В эти годы Некрасов не столько писатель, сколько публицист и общественный деятель: он выступает на митинге в Бабьем Яру и пишет статьи о необходимости памятника на месте оврага, где в 1941 г. десятки тысяч евреев были расстреляны фашистами. В 1966 г. подписывает письмо 25-ти деятелей культуры и науки Генеральному секретарю ЦК КПСС Л. И. Брежневу против реабилитации Сталина.

В 1957 и 1962 гг. Некрасов поездил по Европе, записав в путевых очерках впечатления об увиденном, за которые тут же был обвинен в «низкопоклонстве перед Западом». «Иммунитет», приобретенный благодаря Сталинской премии, начал таять: критика Н. С. Хрущева в 1963 г. (Некрасов «погряз в своих идейных заблуждениях и переродился») дала карт-бланш на его исключение из партии. При обыске дома в январе 1974 г. у него изъяли все рукописи и нелегальную литературу. Тогда же Некрасова исключили и из Союза писателей, а еще раньше, с 1972 г., перестали печатать новые и переиздавать старые книги, одновременно изымая их из библиотек. В 1974 г. писатель эмигрировал во Францию, работал в парижском бюро радио «Свобода». О службе, правда, отзывался иронично: «Вставая из-за стола в кафе, обычно говорил друзьям, глядя на часы: “Мне пора на работу, пойду, поклевещу”».

В книгу известного писателя, фронтовика, Виктора Платоновича Некрасова (1911-1987) вошли одна из правдивейших повестей о Великой Отечественной войне «В окопах Сталинграда», получившая в 1947 г. Сталинскую премию, а затем внесенная в «черные списки», изъятая из библиотек и ставшая библиографической редкостью.

ЧАСТЬ ПЕРВАЯ

– 1 -

Приказ об отступлении приходит совершенно неожиданно. Только вчера из штаба дивизии прислали развернутый план оборонительных работ – вторые рубежи, ремонт дорог, мостики. Затребовали у меня трех саперов для оборудования дивизионного клуба. Утром звонили из штаба дивизии приготовиться к встрече фронтового ансамбля песни и пляски. Что может быть спокойнее? Мы с Игорем специально даже побрились, постриглись, вымыли головы, заодно постирали трусы и майки и в ожидании, когда они просохнут, лежали на берегу полувысохшей речушки и наблюдали за моими саперами, мастерившими плотики для разведчиков.

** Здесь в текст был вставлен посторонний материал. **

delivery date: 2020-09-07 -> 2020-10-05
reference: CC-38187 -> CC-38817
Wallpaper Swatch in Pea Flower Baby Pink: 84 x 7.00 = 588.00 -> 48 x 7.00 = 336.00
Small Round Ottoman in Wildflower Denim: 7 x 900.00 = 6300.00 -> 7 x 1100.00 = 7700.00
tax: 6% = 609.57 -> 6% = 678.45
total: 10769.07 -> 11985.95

Лежали, курили, били друг у друга на спинах жирных, медлительных оводов и смотрели, как мой помкомвзвода, сверкая белым задом и черными пятками, кувыркается в воде, пробуя устойчивость плотика.

Тут-то и является связной штаба Лазаренко. Я еще издали замечаю его. Придерживая рукой хлопающую по спине винтовку, он рысцой бежит через огороды, и по этой рыси я сразу понимаю, что не концертом сейчас пахнет. Опять, должно быть, какой-нибудь поверяющий из армии или фронта… Опять тащись на передовую, показывай оборону, выслушивай замечания. Пропала ночь. И за все инженер отдувайся.

Хуже нет – лежать в обороне. Каждую ночь поверяющий. И у каждого свой вкус. Это уж обязательно. Тому окопы слишком узки, раненых трудно выносить и пулеметы таскать. Тому – слишком широки, осколком заденет. Третьему брустверы низки: надо ноль сорок, а у вас, видите, и двадцати нет. Четвертый приказывает совсем их срыть – демаскируют, мол. Вот и угоди им всем. А дивизионный инженер и бровью не поводит. За две недели один раз только был, и то галопом по передовой пробежал, ни черта толком не сказал. А я каждый раз заново начинай и выслушивай – руки по швам – нотации командира полка:

«Когда же вы, уважаемый товарищ инженер, научитесь по-человечески окопы рыть?..»

– 2 -

Не везет нашему полку. Каких-нибудь несчастных полтора месяца только воюем, и вот уже ни людей, ни пушек. По два-три пулемета на батальон… И ведь совсем недавно только в бой вступили – двадцатого мая, под Терновой, у Харькова. Прямо с ходу. Необстрелянных, впервые попавших на фронт, нас перебрасывали с места на место, клали в оборону, снимали, передвигали, опять клали в оборону. Это было в период весеннего харьковского наступления.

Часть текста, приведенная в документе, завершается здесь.